Como exemplo, Silveira cita as exportações de grão, óleo e farelo de soja, que devem render US$ 19,5 bilhões, valor bem superior aos US$ 12,8 bilhões do ano passado. Para ele, os reajustes do minério de ferro também vão acrescentar US$ 4 bilhões às contas da balança comercial. O saldo previsto pela RC para 2008 deve ser de, no mínimo, US$ 35 bilhões, resultado de exportações de US$ 173 bilhões e importações de US$ 138 bilhões.

Cenário mais pessimista é esperado pelo economista Marcelo Carvalho, do Morgan Stanley. Seus cálculos apontam para saldo de US$ 20 bilhões, metade do superávit em 2007. Ele pondera que as exportações vão bem, com expansão perto dos 20%, mas as importações elevam-se 56% nos dois primeiros meses deste ano. "Espero uma balança frustrando expectativas. Ainda não há sinal do desaquecimento mundial sobre as exportações, mas as importações estão surpreendendo com ritmo bastante forte puxado pela demanda doméstica e pelo real valorizado", justifica.

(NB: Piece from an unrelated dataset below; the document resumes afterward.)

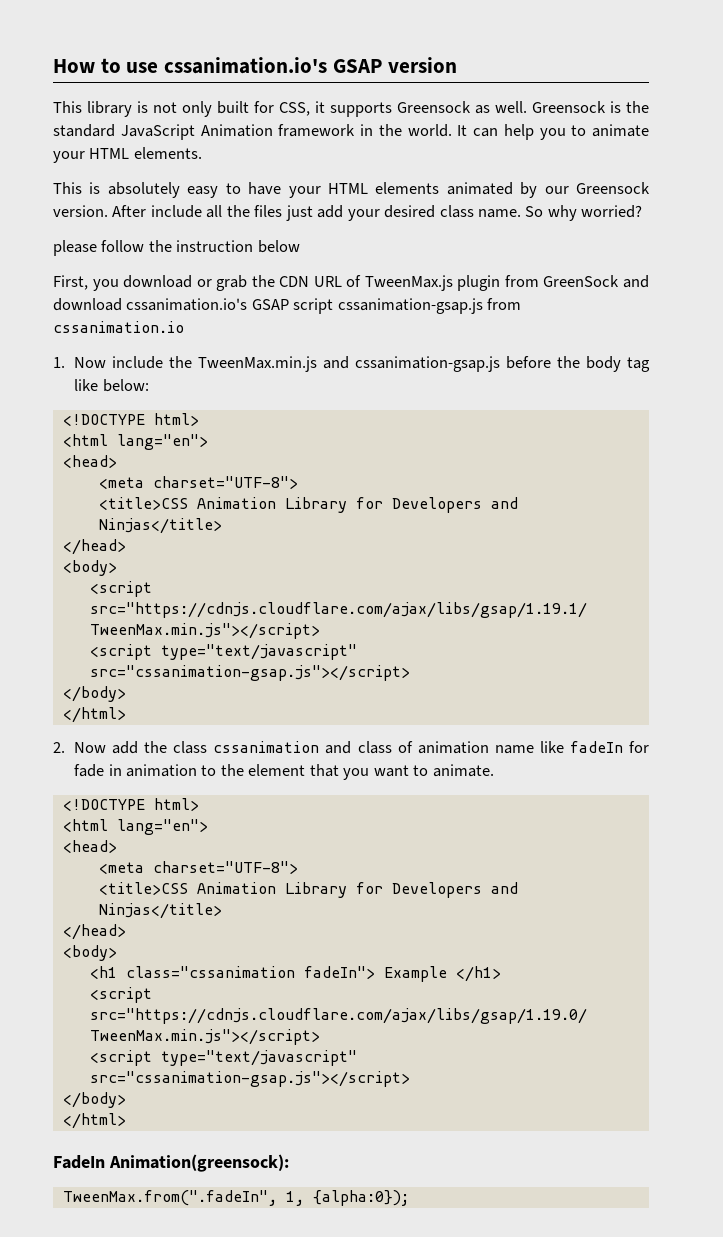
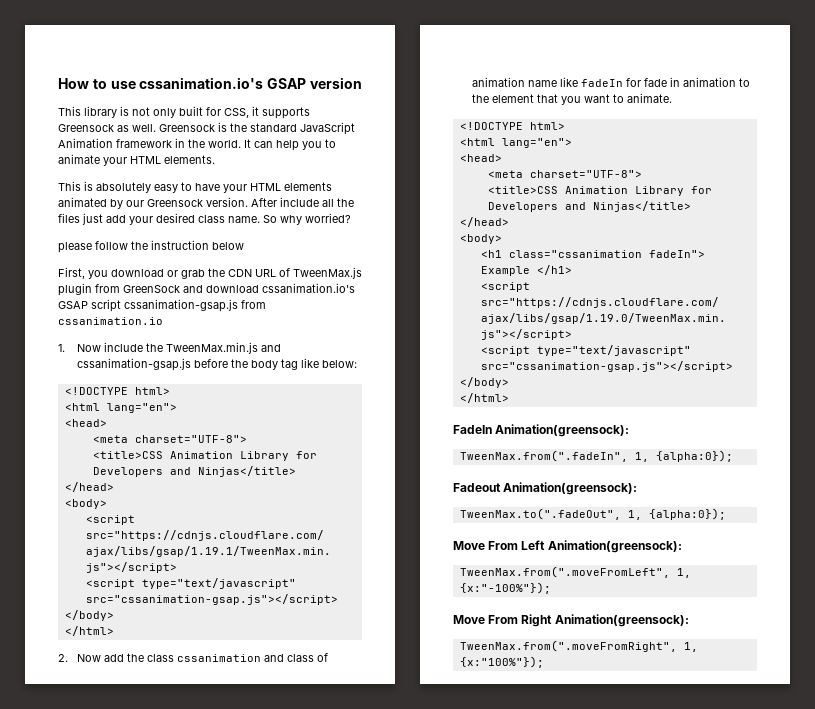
(409, 1198) none -> [453,482,638,495] [459,508,726,520] [453,540,682,553] [459,566,691,578] [459,582,551,594] [453,614,689,627] [459,640,698,652] [459,656,544,668] // Fadeout Animation(greensock): // TweenMax.to(".fadeOut", 1, {alpha:0}); // Move From Left Animation(greensock): // TweenMax.from(".moveFromLeft", 1, {x:"-100%"}); // Move From Right Animation(greensock): // TweenMax.from(".moveFromRight", 1, {x:"100%"});

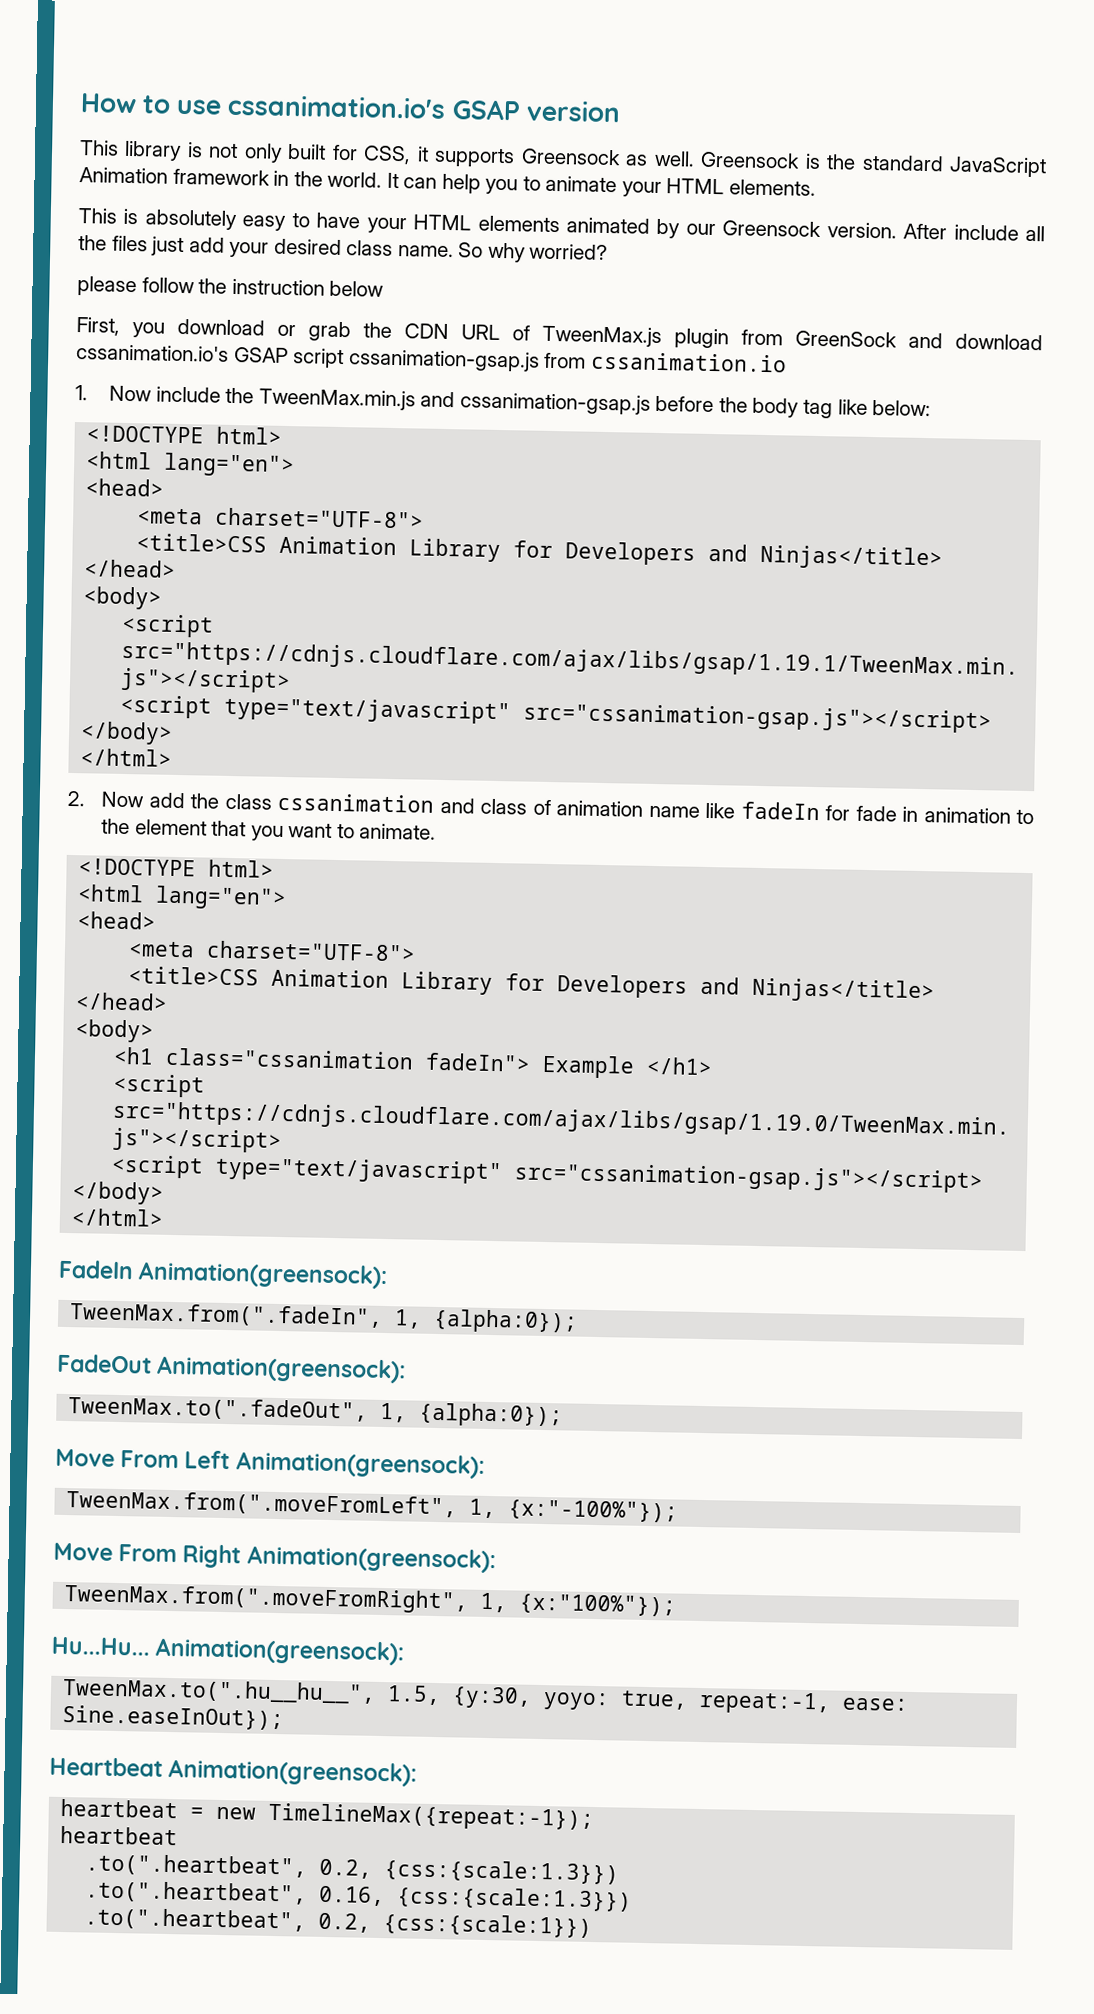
[453,483,501,492] Fadeout -> [57,1353,152,1374] FadeOut
(544, 662) none -> [51,1636,405,1666] [62,1678,910,1715] [62,1704,285,1731] [49,1756,418,1787] [60,1798,595,1832] [60,1825,179,1846] [85,1853,620,1885] [85,1880,633,1912] [84,1907,593,1939] // Hu...Hu... Animation(greensock): // TweenMax.to(".hu__hu__", 1.5, {y:30, yoyo: true, repeat:-1, ease: Sine.easeInOut}); // Heartbeat Animation(greensock): // heartbeat = new TimelineMax({repeat:-1}); // heartbeat // .to(".heartbeat", 0.2, {css:{scale:1.3}}) // .to(".heartbeat", 0.16, {css:{scale:1.3}}) // .to(".heartbeat", 0.2, {css:{scale:1}})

Carvalho ressalta que, três meses atrás, a projeção de saldo de US$ 20 bilhões estava totalmente fora do consenso, mas diz que isso está mudando. O economista do Morgan Stanley trabalha com uma cotação de R$ 2,00 para o dólar em dezembro, o que, segundo ele, revela o fim do ciclo extremamente favorável da economia mundial nos últimos cinco anos. Esse preço do dólar significa a volta ao patamar do segundo trimestre do ano passado, mas os "benefícios" para as exportações somente serão sentidos em 2009.

O cenário previsto por Carvalho considera recessão nos Estados Unidos e Japão e desaceleração na Europa. No Brasil, ele acredita que o atual aquecimento interno tende a convergir para esse ambiente internacional mais deteriorado.

Para o Instituto de Estudos para o Desenvolvimento Industrial (Iedi), o maior crescimento da economia e um novo salto de investimentos estão na base dessa "explosão" das importações. Mas pondera que esse aumento das compras também foi muito estimulado pela magnitude e pela velocidade da valorização do real frente ao dólar. Em pouco mais de um ano a moeda brasileira valorizou-se cerca de 20%. Portanto, as reações dos empresários para defender sua competitividade levaram a uma forte e rápida substituição de produtos domésticos por importados.

O governo informa que as exportações das três categorias de produtos tiveram valores recordes para meses de fevereiro. Na comparação com o mesmo mês em 2007, os embarques de manufaturados cresceram 15,1%. Nos básicos, o aumento foi de 23,7% e, nos semimanufaturados, o salto foi de 20,9%. Entre os manufaturados, as maiores altas ocorreram nas vendas de gasolina (353,7%), aviões (128,6%) e álcool etílico (61%).